Challenging anxious thoughts
Anxiety and depression often happen together. If you find you are having lots of thoughts starting with ‘what if…’ then it can be helpful to stop and ask yourself exactly what you are worried about. Before your “what if…’ thoughts snowball and before you know it they have prompted another, more catastrophic thought, then another even more catastrophic thought, and so it continues. As soon as one of those ‘what if…’ thoughts pops into your mind ‘nip it in the bud’. Stop the process and change the focus of attention onto something else that will draw you away. A worry thought that starts with ‘what if…’ is a hypothetical worry, not a real worry, don’t give it the time of day!
Some worrisome thoughts, however, are real problems, and if this is the case, you can ask yourself is this something I can deal with now?
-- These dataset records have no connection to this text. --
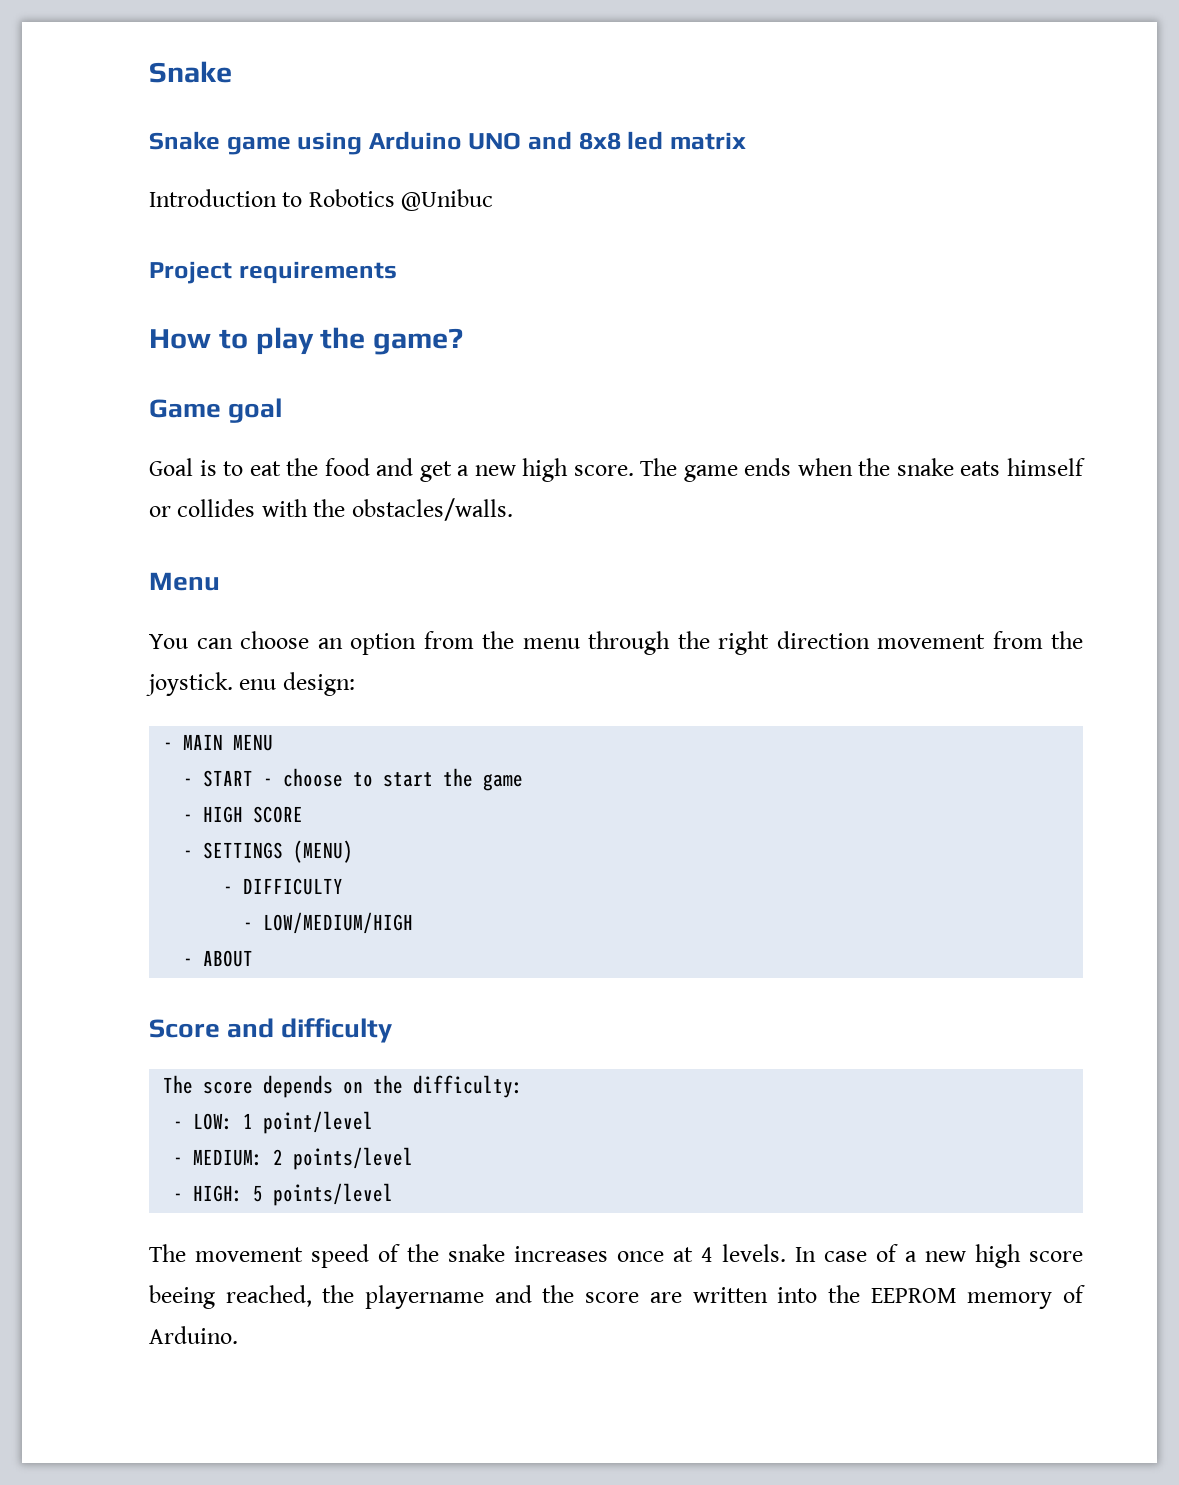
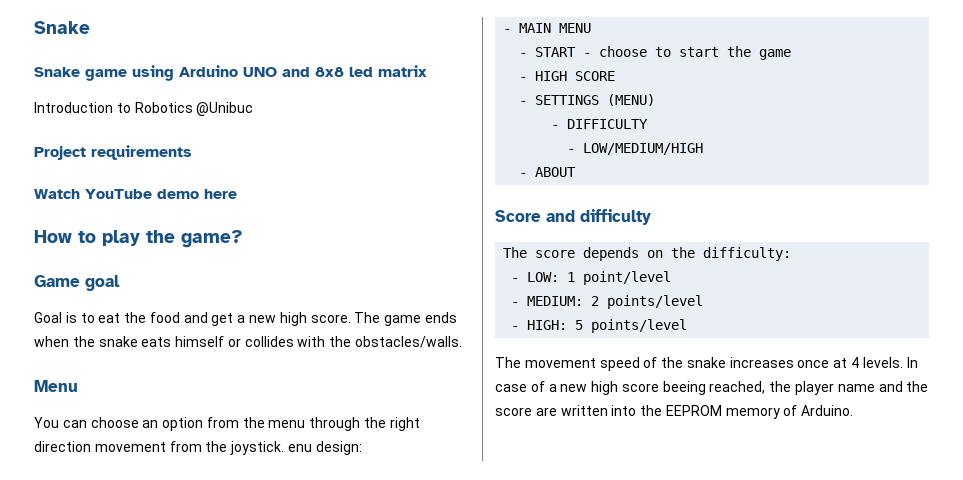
+ Watch YouTube demo here
- In case of a new high score beeing reached, the playername and the score are written into the EEPROM memory of Arduino.
+ In case of a new high score beeing reached, the player name and the score are written into the EEPROM memory of Arduino.

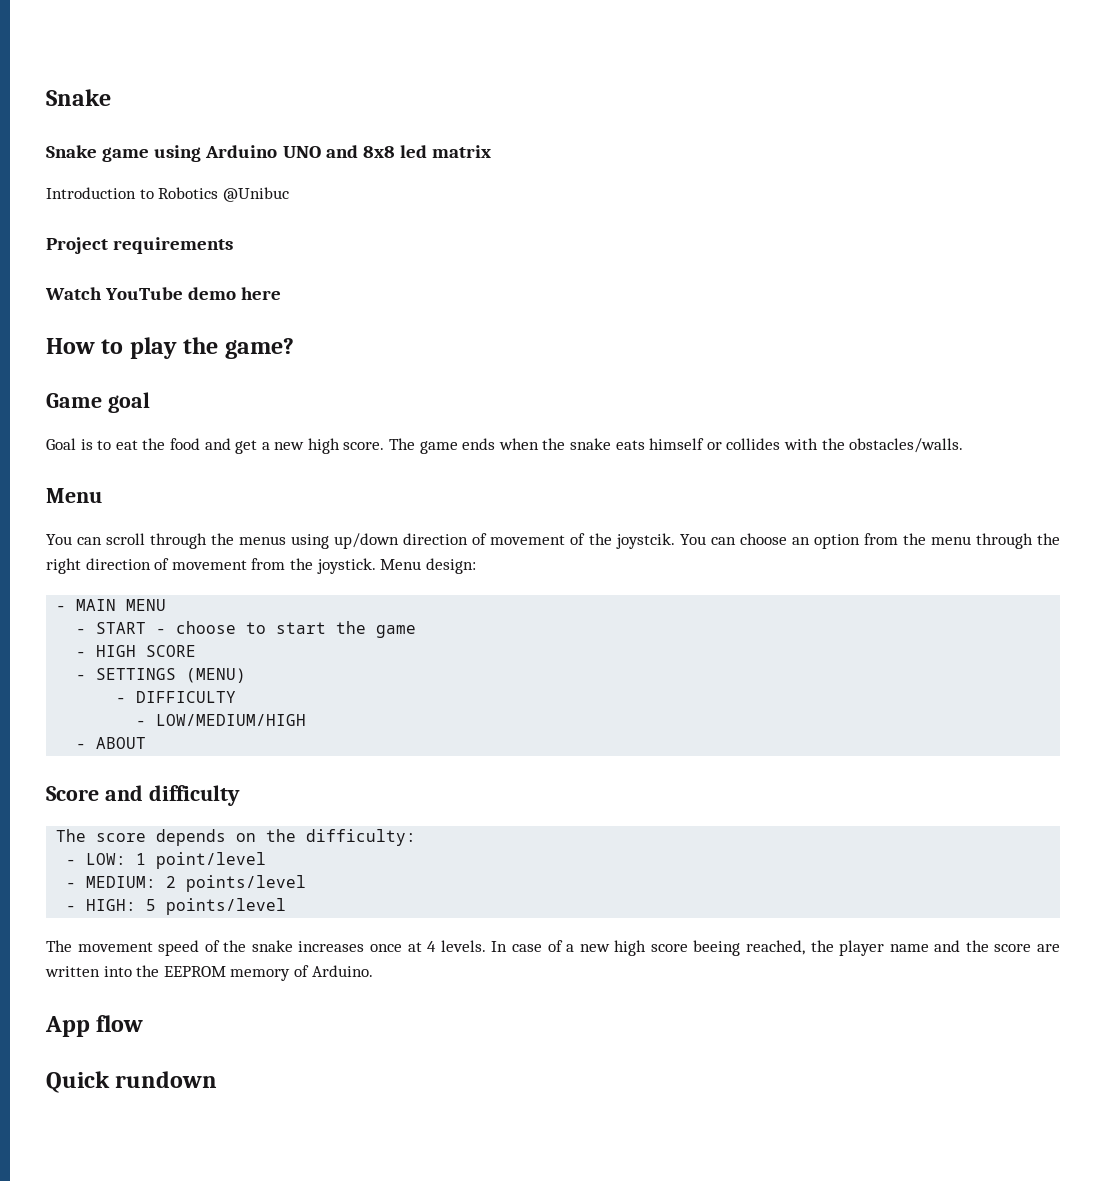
- You can choose an option from the menu through the right direction movement from the joystick. enu design:
+ You can scroll through the menus using up/down direction of movement of the joystcik. You can choose an option from the menu through the right direction of movement from the joystick. Menu design:
+ App flow
+ Quick rundown

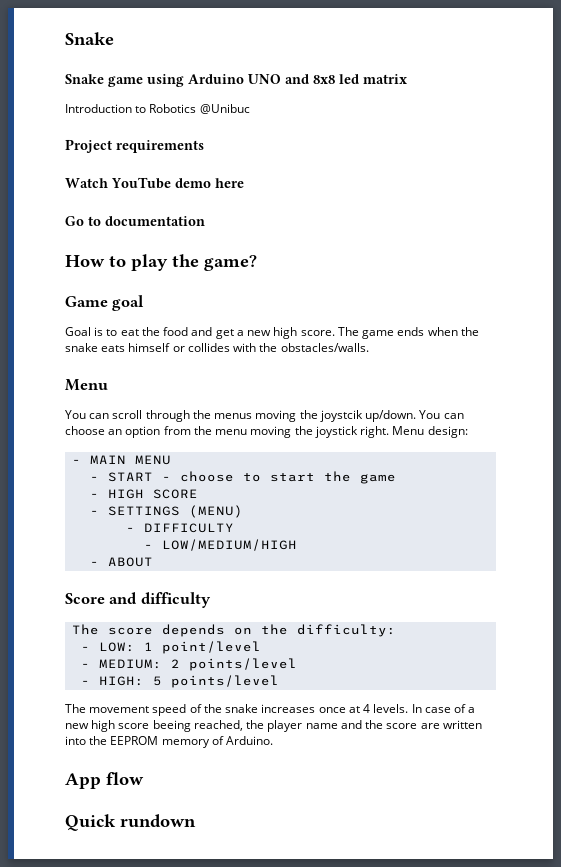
+ Go to documentation
- You can scroll through the menus using up/down direction of movement of the joystcik.
+ You can scroll through the menus moving the joystcik up/down.
- You can choose an option from the menu through the right direction of movement from the joystick.
+ You can choose an option from the menu moving the joystick right.

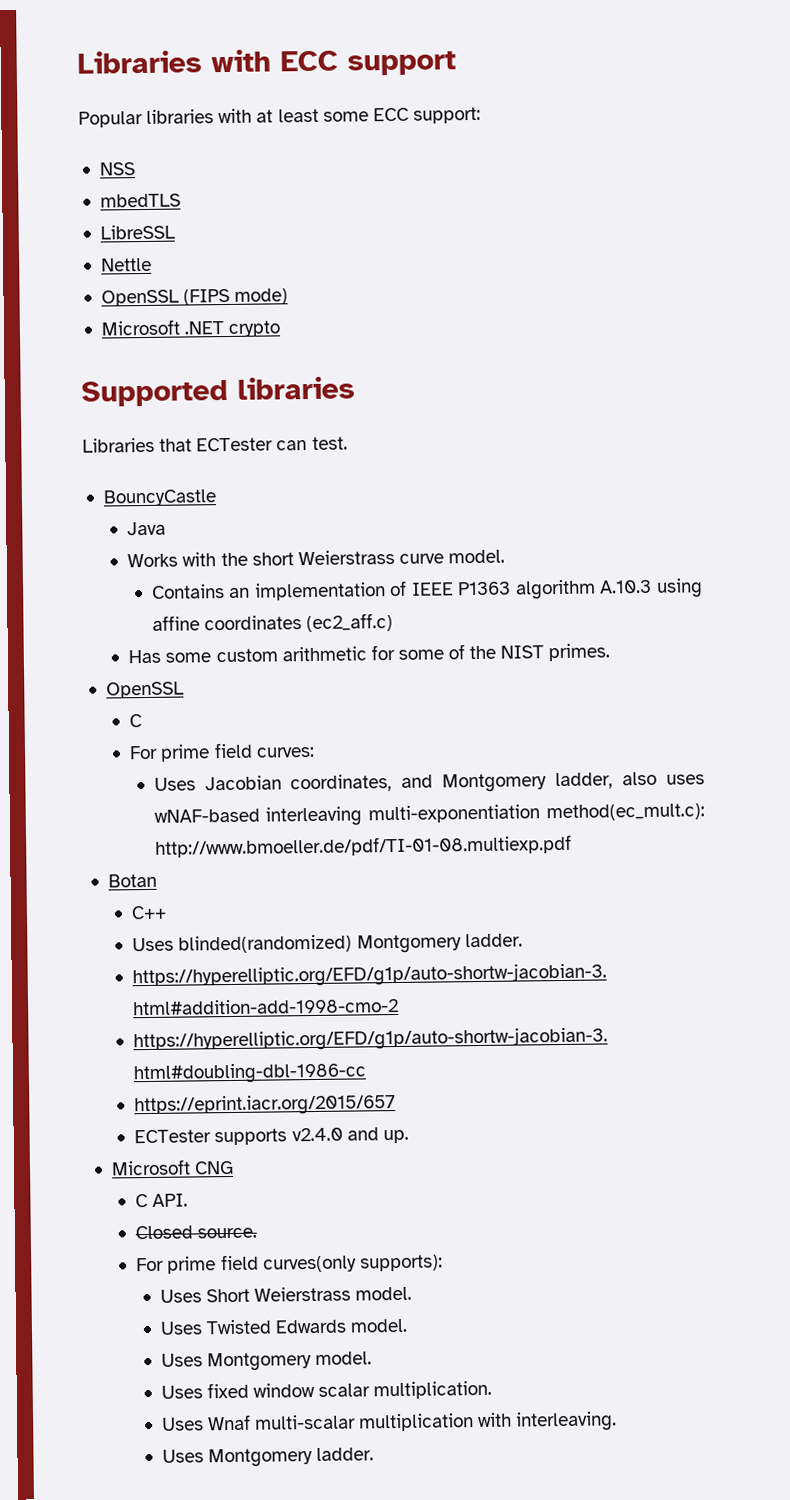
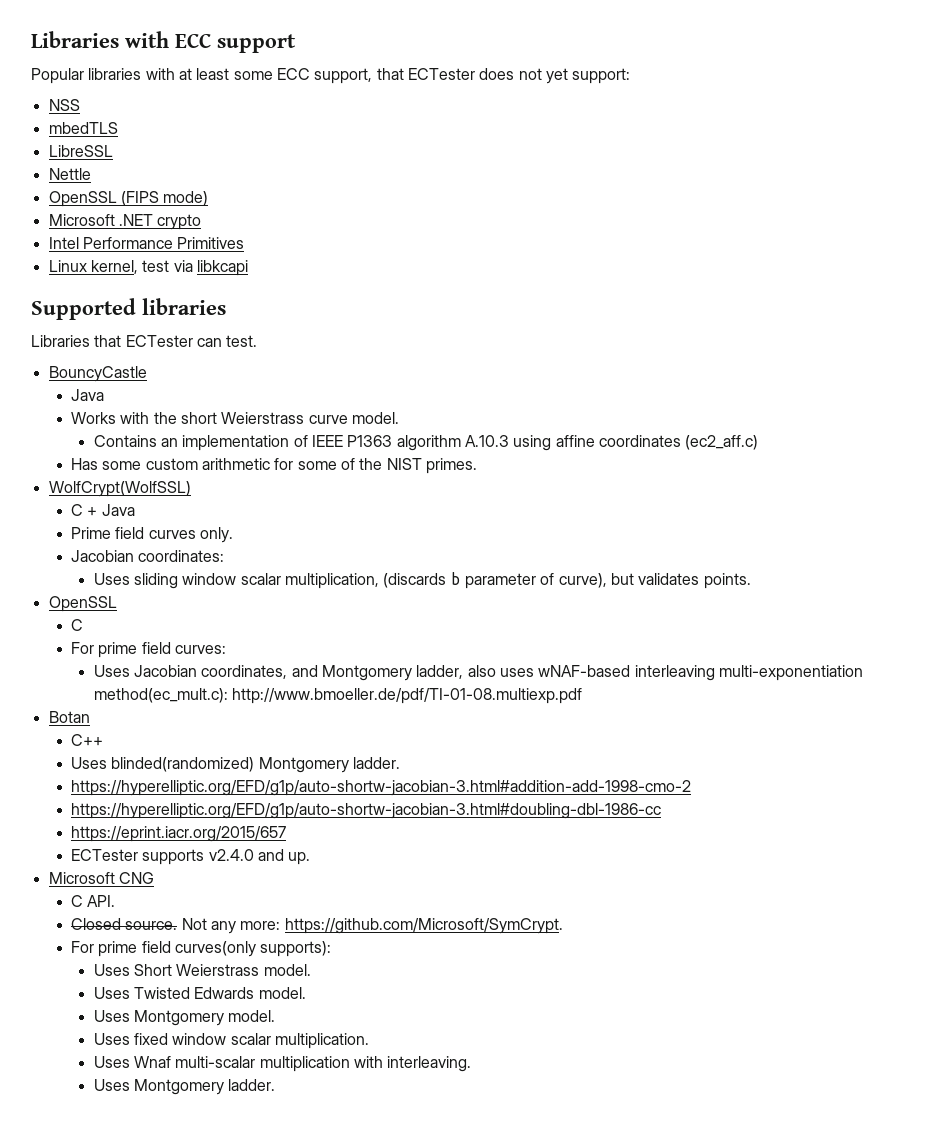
- Popular libraries with at least some ECC support:
+ Popular libraries with at least some ECC support, that ECTester does not yet support:
+ Intel Performance Primitives
+ Linux kernel, test via libkcapi
+ WolfCrypt(WolfSSL)
+ C + Java
+ Prime field curves only.
+ Jacobian coordinates:
+ Uses sliding window scalar multiplication, (discards b parameter of curve), but validates points.
+ Not any more: https://github.com/Microsoft/SymCrypt.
If so, make a list of possible solutions, take action, carry out the plan and then change your focus of attention. If this is a problem that you are unable to take action on at the moment, then plan to readdress it when you are in a position to act on it, then change your focus of attention, you’ve done as much as you can at the moment, worrying about it won’t solve the problem.
It may be that seeing a psychotherapist may be helpful to you. Cognitive behavioural therapy (CBT) can be particularly helpful for dealing with symptoms of depression and can help you to explore how your thoughts, feelings, physical feelings and behaviours all affect the other. Sometimes breaking negative cycles can be difficult to do on your own and CBT can help you to make changes in a structured way.
The main thing to remember is, you’re a new mum, not superwoman, you’re human, pregnancy and birth is an amazing achievement, you’re doing your best and that IS GOOD ENOUGH!